Turtle Office Crush: newly married. to a doctor.  and looks like a Turtle. Not conventionally pretty, but does it for me.  Her huge tits go in the "plus" column.
Pizza Office Crush: new to the office, mighta just warmed up to me cuz I'm friendly. But voluntarily sitting next to someone on a bus is voluntarily sitting next to someone on a bus. Hottest/sexiest of the four. Husky voice helps. Looks Italian, which is prolly why she enjoyed my talk about food on the bus ("what the hell is 'warm salad'? Isn't that 'salad that's sat around too long'? Rich people - they'll eat anything you put in front of 'em.")
4th Office Crush: a slightly lesser version of Pizza Office Crush.  Most attainable as of this moment.  Lights up when she sees me.  Leading in the Wink department (so far.)

Movie.

I literally cannot remember the last time I saw a "grownup" movie - the last time I went to the theater without kids was...Ratatouille.  Which was my movie of the decade, but still was made for kids.  AND I saw it in the middle of the day.  Meanwhile, tomorrow I'm going with Big Bear, the Short Bus and Cherry Bomb to see Puss 'n Boots at 4:30pm, meaning it will be the first time since I literally can't remember that I will walk out of a movie theater and it'll be dark outside.  Wow.

Hysterical Juxtaposition Is

A two year-old girl mournfully waving bye-bye to her mama over the phone while simultaneously ripping a huge fart.

Oh, For Fuck’s Sake

I don't have any personal outrage for Bernie Madoff as he was just ripping off members of his own Members Only Billionaire Club (I get word if I'm in by 4pm today!!), but I am annoyed that ever since he showed up, the phrase "ponzi scheme" is the go-to phrase whenever some stupid, lazy politician wants to scare other stupid people without having to put any thought into it.  Obama's got an idea about student loans? Ponzi scheme.  Democrats raising taxes? Ponzi scheme.  They're trying to say Newt's on his third wife? Ponzi scheme.  The Holocaust never happened, it was just a Ponzi scheme. And on and on and fucking on.  Fucking christ.  How'd Obama's beloved White Sox win 79 games this year? Ponzi scheme!!  Obama's dick is bigger than yours?

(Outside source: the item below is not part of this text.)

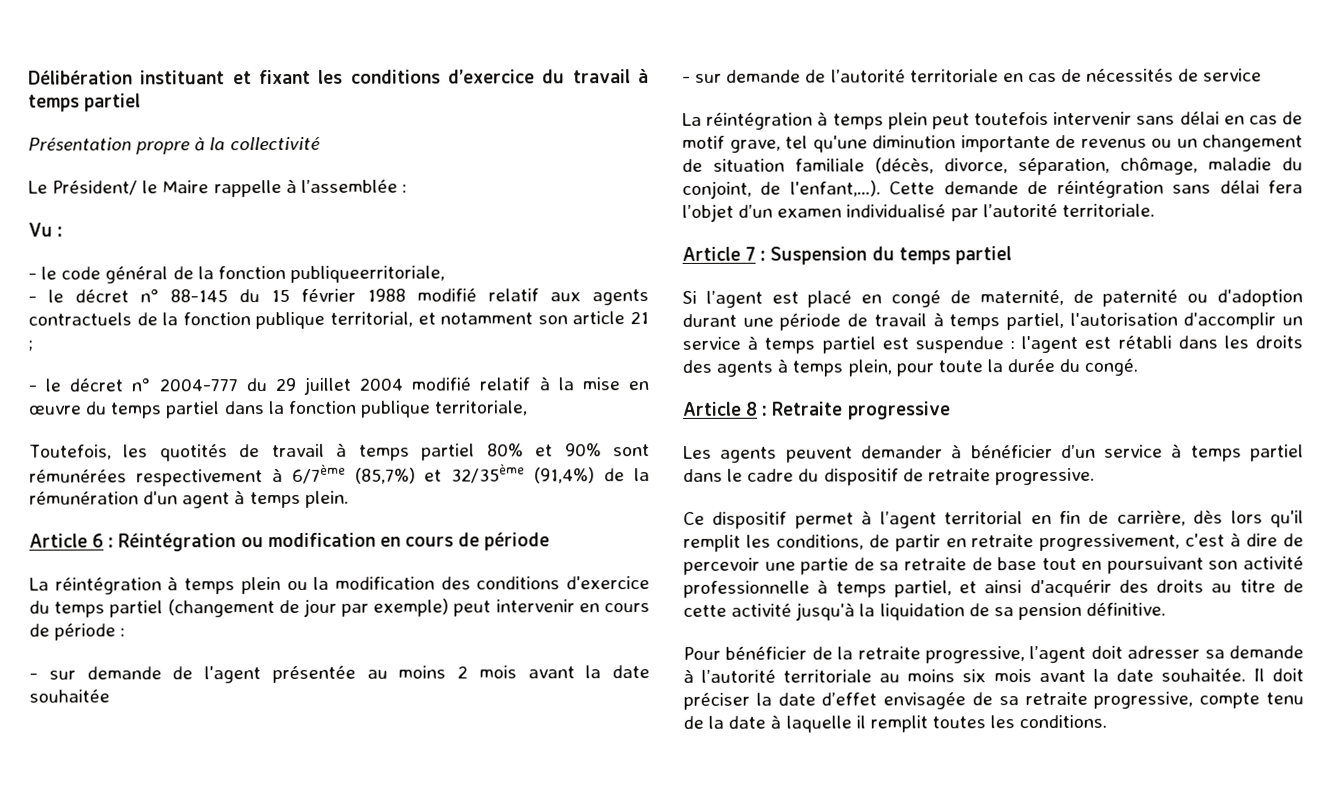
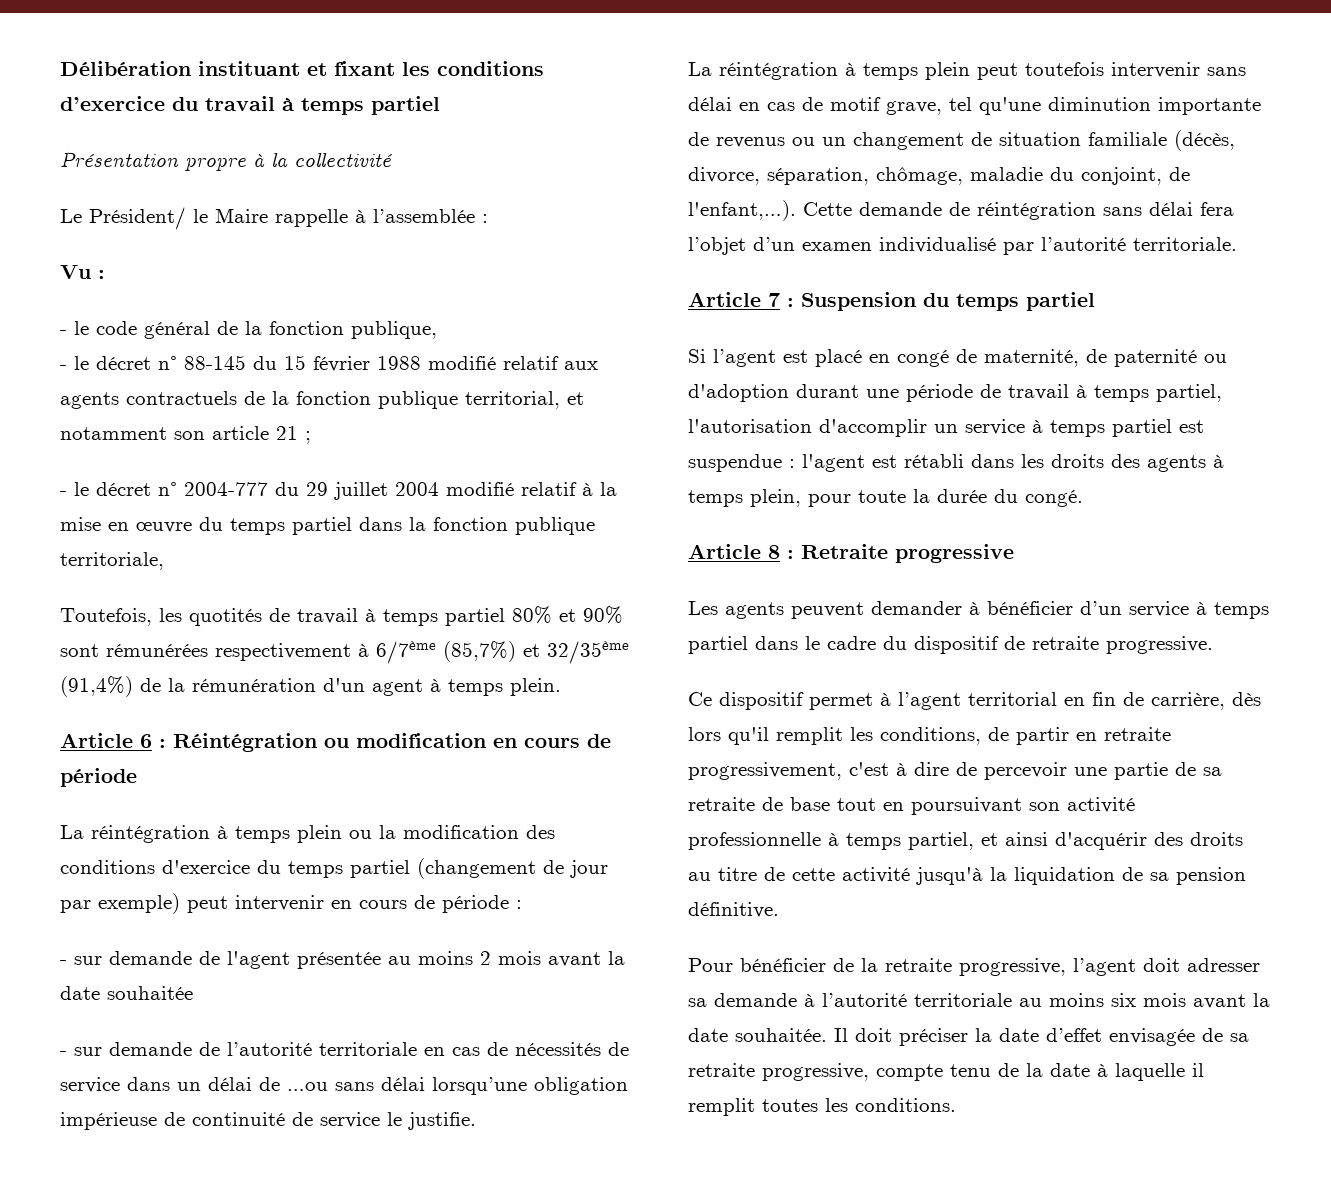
- - le code général de la fonction publiqueerritoriale,
+ - le code général de la fonction publique,
- - sur demande de l’autorité territoriale en cas de nécessités de service
+ - sur demande de l’autorité territoriale en cas de nécessités de service dans un délai de …ou sans délai lorsqu’une obligation impérieuse de continuité de service le justifie.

Ponzi scheme!

Thanks a fucking lot, Bernie.

College Fruition, XVII

Both Andrew Sullivan and Matt Yglesias over the past few days have mused re: the skyrocketing costs of college vs. it's actual value.  Which means, god bless 'em, they're only two and a half years behind me (AND in the link to my own previous post within this link to my previous post I pointed out that "The dilution of the college degree has led to the vanishing of the middle class workforce, which is why we're in the position we are now."  Double BOOM!")

Yes, I know it's gauché to walk around patting myself on the back for being a genius, but since today I'm finding out I'm the Tiger Beat heartthrob of the office, you'll excuse me if I walk around spreading my scene.

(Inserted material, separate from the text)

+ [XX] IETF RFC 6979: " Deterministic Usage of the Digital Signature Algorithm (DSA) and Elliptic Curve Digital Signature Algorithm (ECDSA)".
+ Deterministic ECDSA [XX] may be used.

JUUUUST In Time For My London Move...

Apparently, if Prince Baldy and Kate Middleton-Xmastime have a daughter, she can become Queen:
Girls born to members of the Royal Family are to be given equal rights with boys in the succession to the throne as centuries-old rules were overturned today...As politicians unanimously agreed the dramatic reform to royal succession laws dating back more than 300 years, the Queen said the untapped potential of women and girls should be set free.
I understand how she became Queen is different, but this is a funny thing to hear about when Queen Elizabeth 2.0 has been on the throne longer than  me starting at 4pm Thanksgiving Day  for 59 years.  Also, I like what she said about our being free to tap women and girls.  Nom nom nom!

Ouch! That's Cold!

Even the Tea Party can see that their now-erstwhile darling Michele Bachmann is too silly for their tastes:
“Let’s face it: she’s a back-bencher and has been a back bencher congressperson for years,” he added. “This is not a serious presidential campaign.”
Wow.  That's like being asked to leave the cast of The Jersey Shore for not being classy enough.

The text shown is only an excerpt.